▶

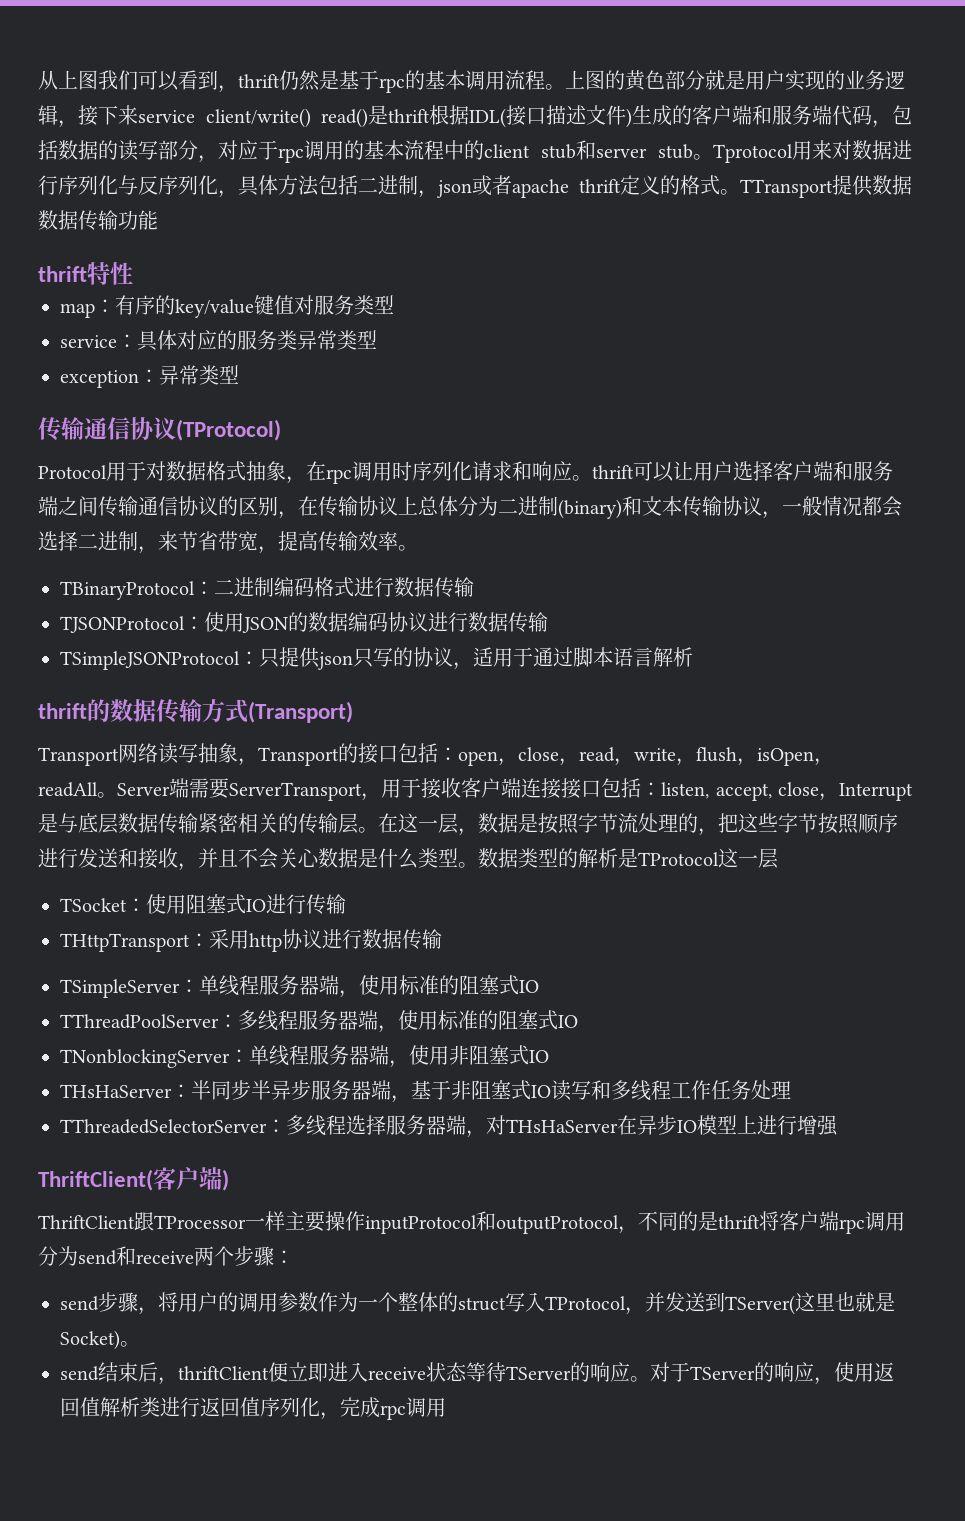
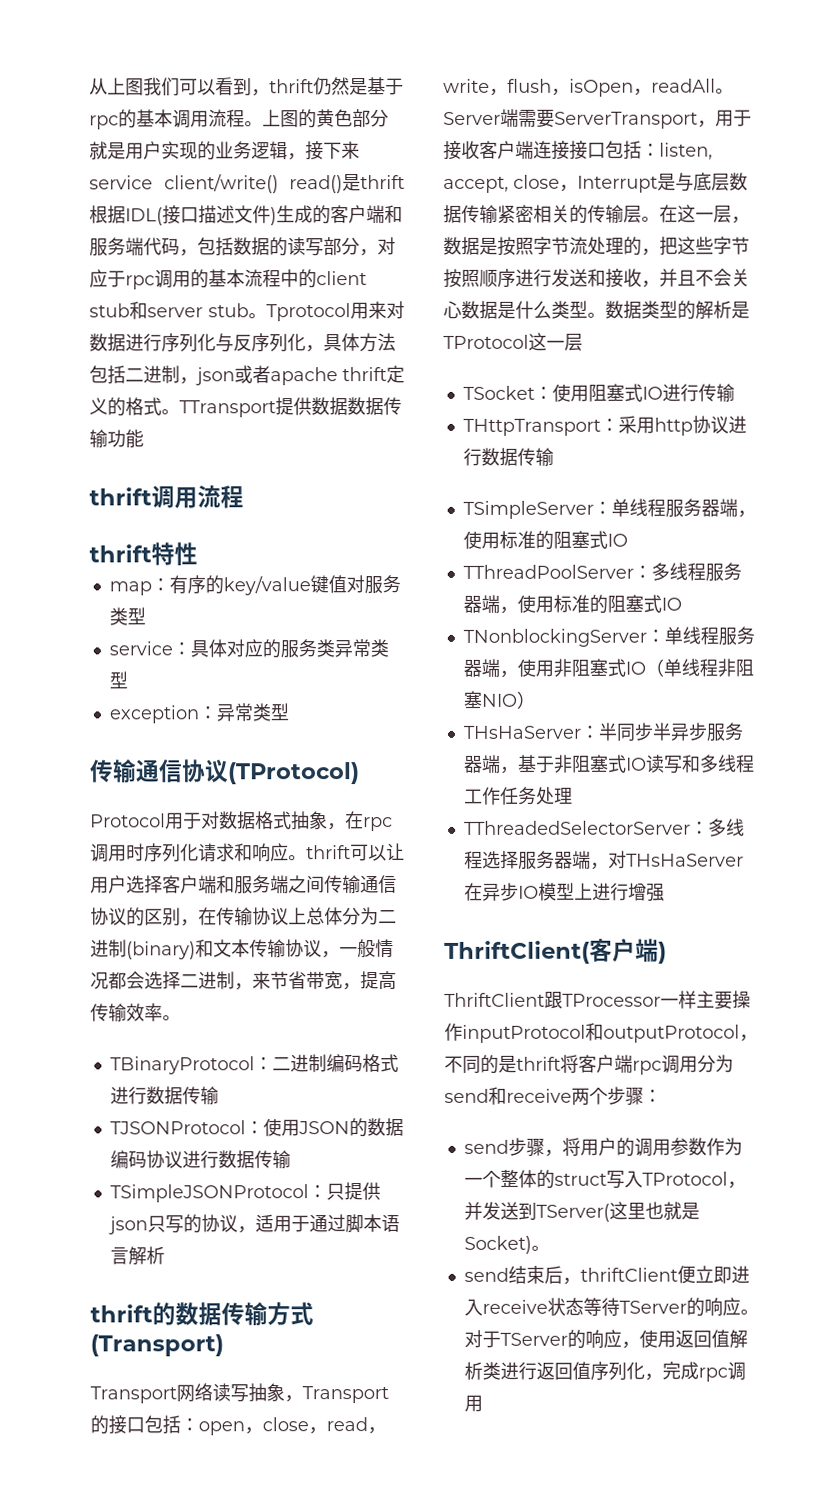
+ thrift调用流程
- TNonblockingServer：单线程服务器端，使用非阻塞式IO
+ TNonblockingServer：单线程服务器端，使用非阻塞式IO（单线程非阻塞NIO）

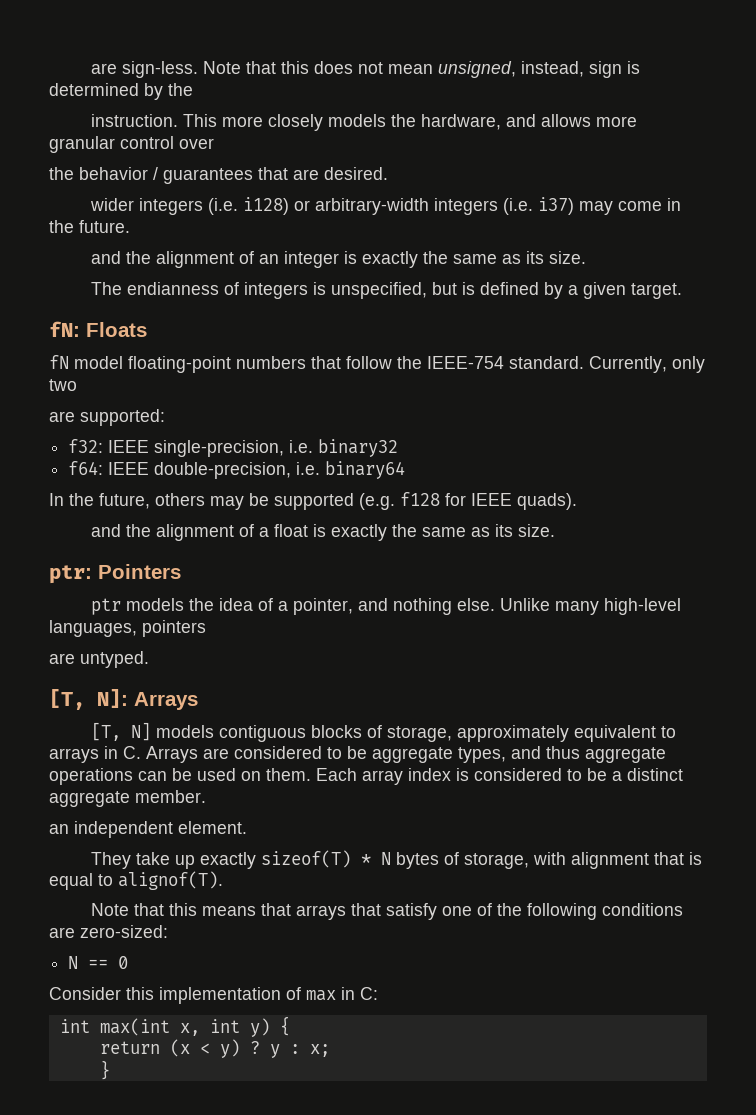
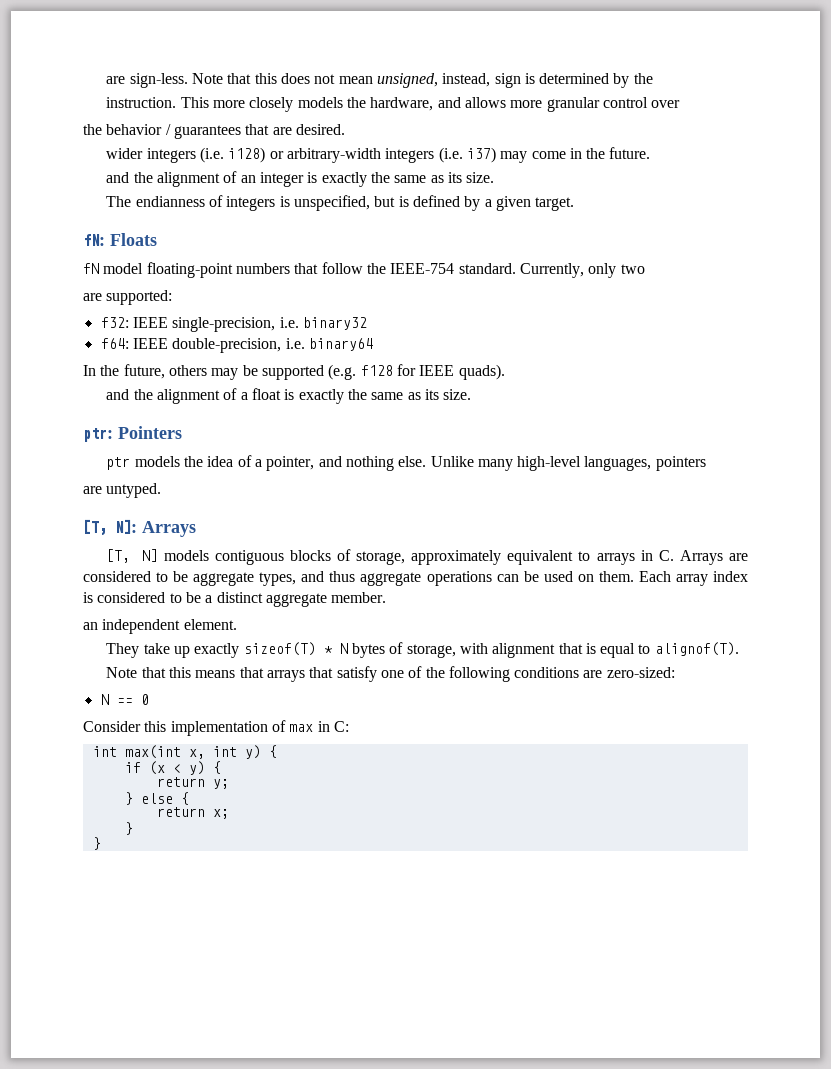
- return (x < y) ? y : x;
+ if (x < y) {
+ return y;
+ } else {
+ return x;
+ }

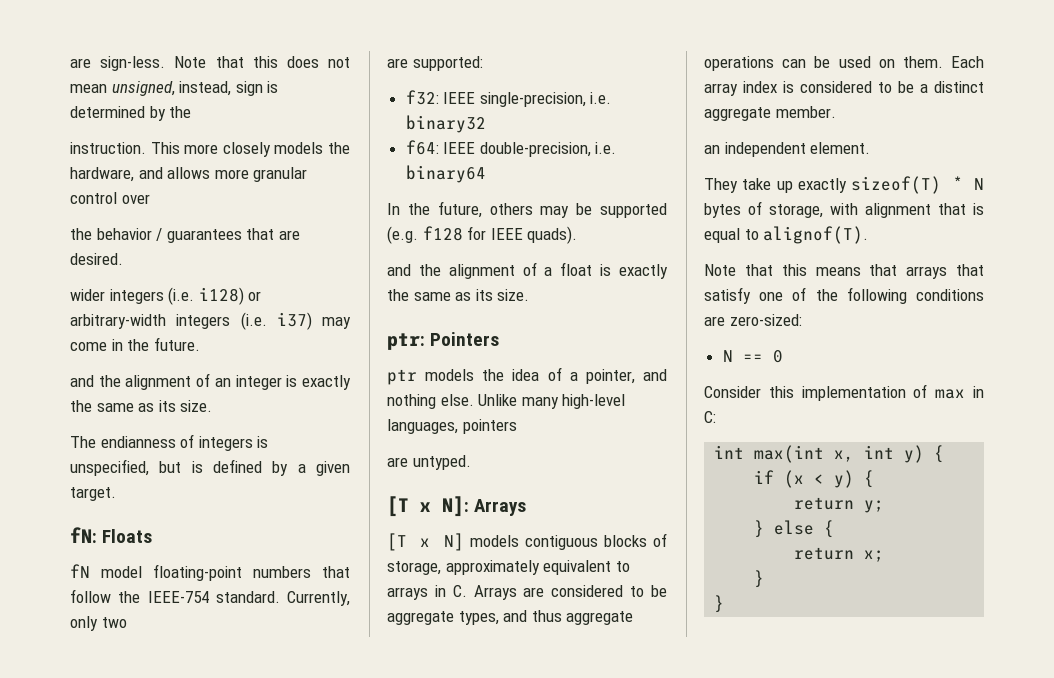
- [T, N]: Arrays
+ [T x N]: Arrays
- [T, N] models contiguous blocks of storage, approximately equivalent to arrays in C. Arrays are considered to be aggregate types, and thus aggregate operations can be used on them.
+ [T x N] models contiguous blocks of storage, approximately equivalent to arrays in C. Arrays are considered to be aggregate types, and thus aggregate operations can be used on them.

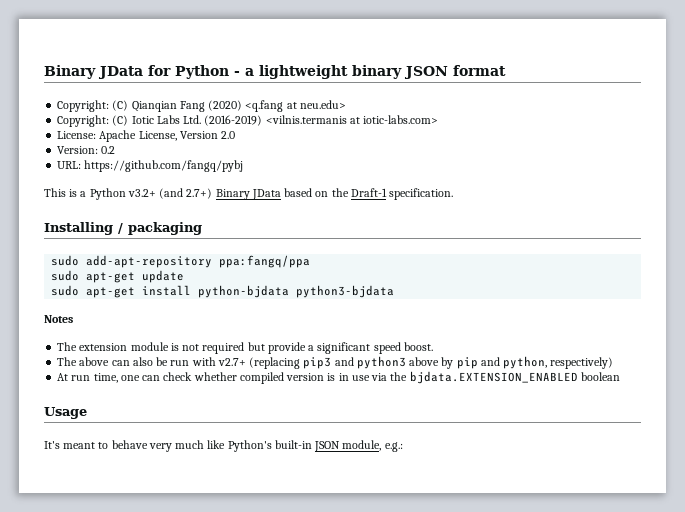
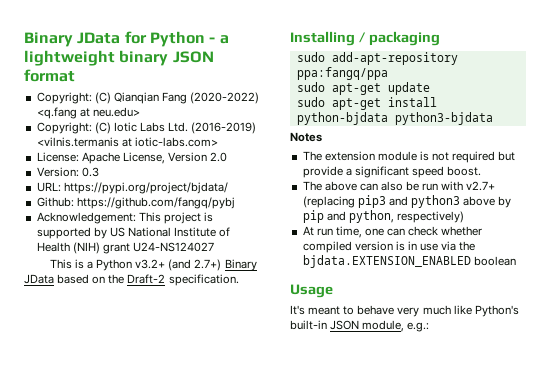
- Copyright: (C) Qianqian Fang (2020) <q.fang at neu.edu>
+ Copyright: (C) Qianqian Fang (2020-2022) <q.fang at neu.edu>
- Version: 0.2
+ Version: 0.3
- URL: https://github.com/fangq/pybj
+ URL: https://pypi.org/project/bjdata/
+ Github: https://github.com/fangq/pybj
+ Acknowledgement: This project is supported by US National Institute of Health (NIH) grant U24-NS124027
- This is a Python v3.2+ (and 2.7+) Binary JData based on the Draft-1 specification.
+ This is a Python v3.2+ (and 2.7+) Binary JData based on the Draft-2 specification.

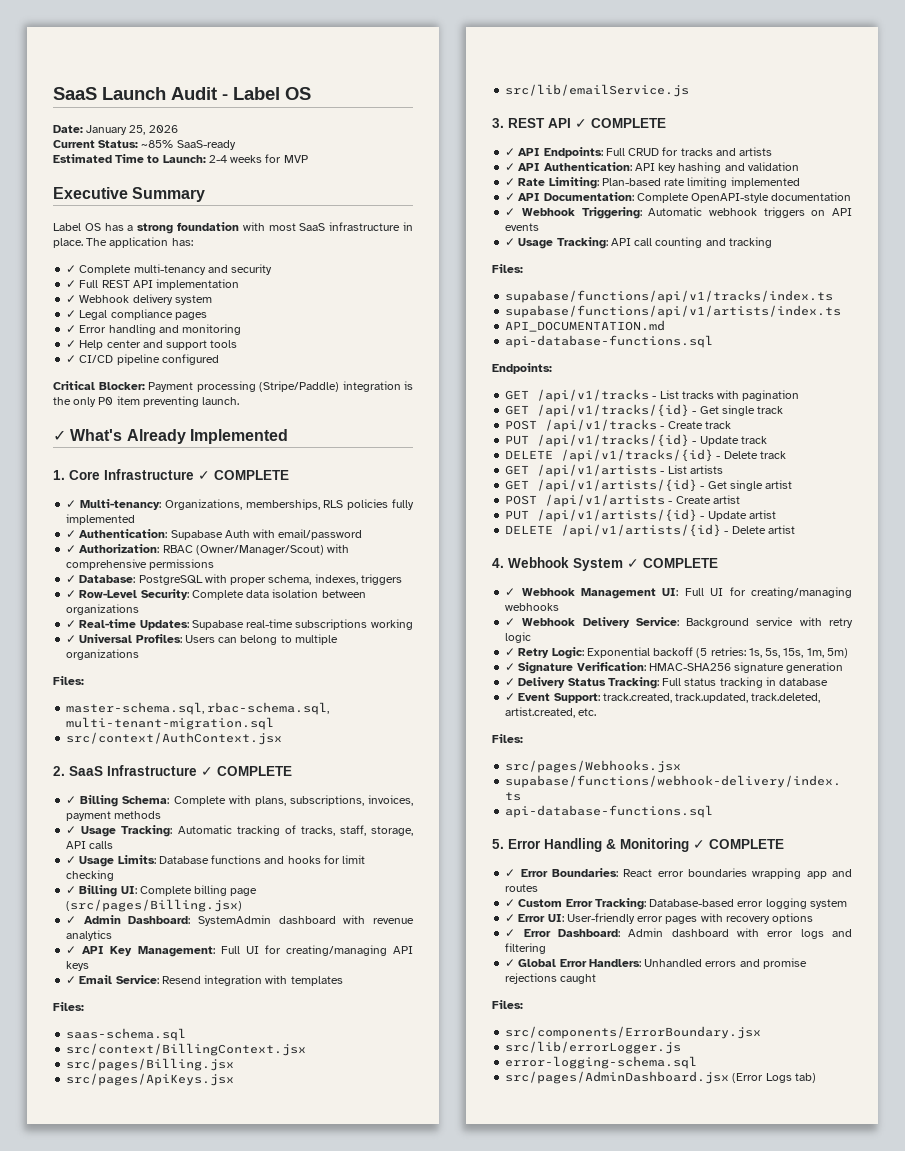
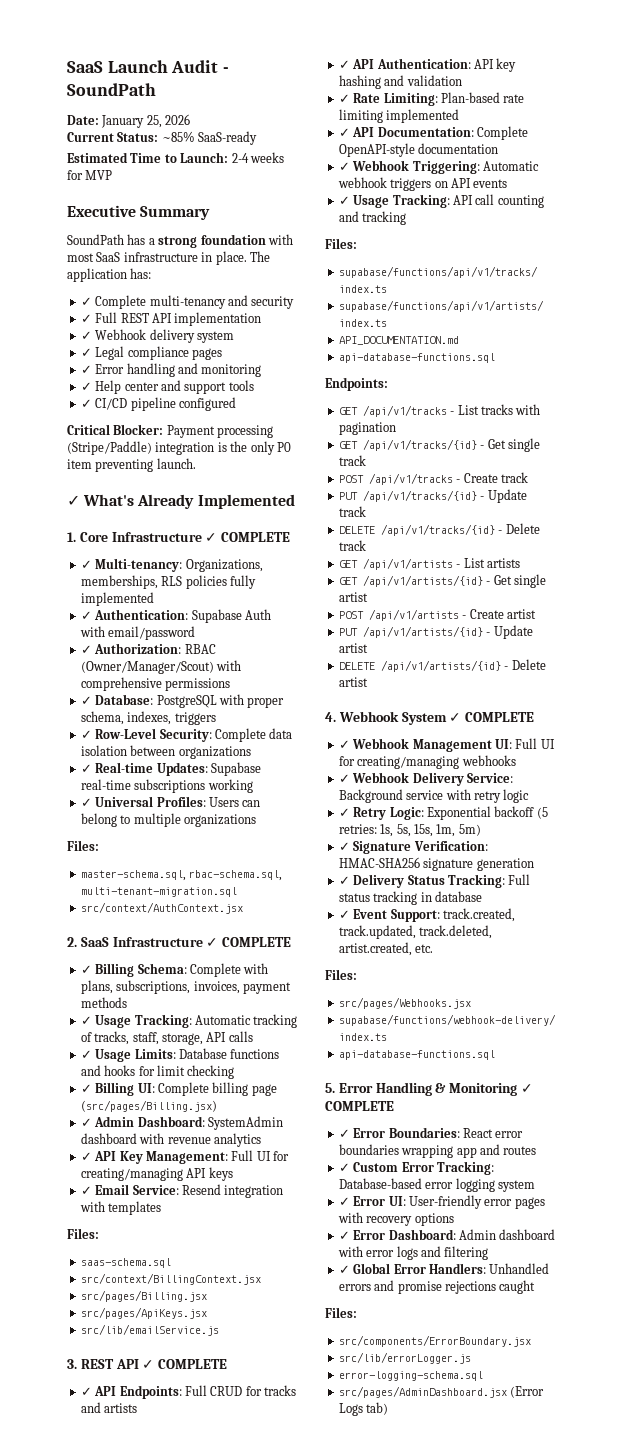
- SaaS Launch Audit - Label OS
+ SaaS Launch Audit - SoundPath
- Label OS has a strong foundation with most SaaS infrastructure in place.
+ SoundPath has a strong foundation with most SaaS infrastructure in place.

◀

Aim of the exercise
Please go through the data above and copy every line that has the word "used".

Answer section
- [T, N] models contiguous blocks of storage, approximately equivalent to arrays in C. Arrays are considered to be aggregate types, and thus aggregate operations can be used on them.
+ [T x N] models contiguous blocks of storage, approximately equivalent to arrays in C. Arrays are considered to be aggregate types, and thus aggregate operations can be used on them.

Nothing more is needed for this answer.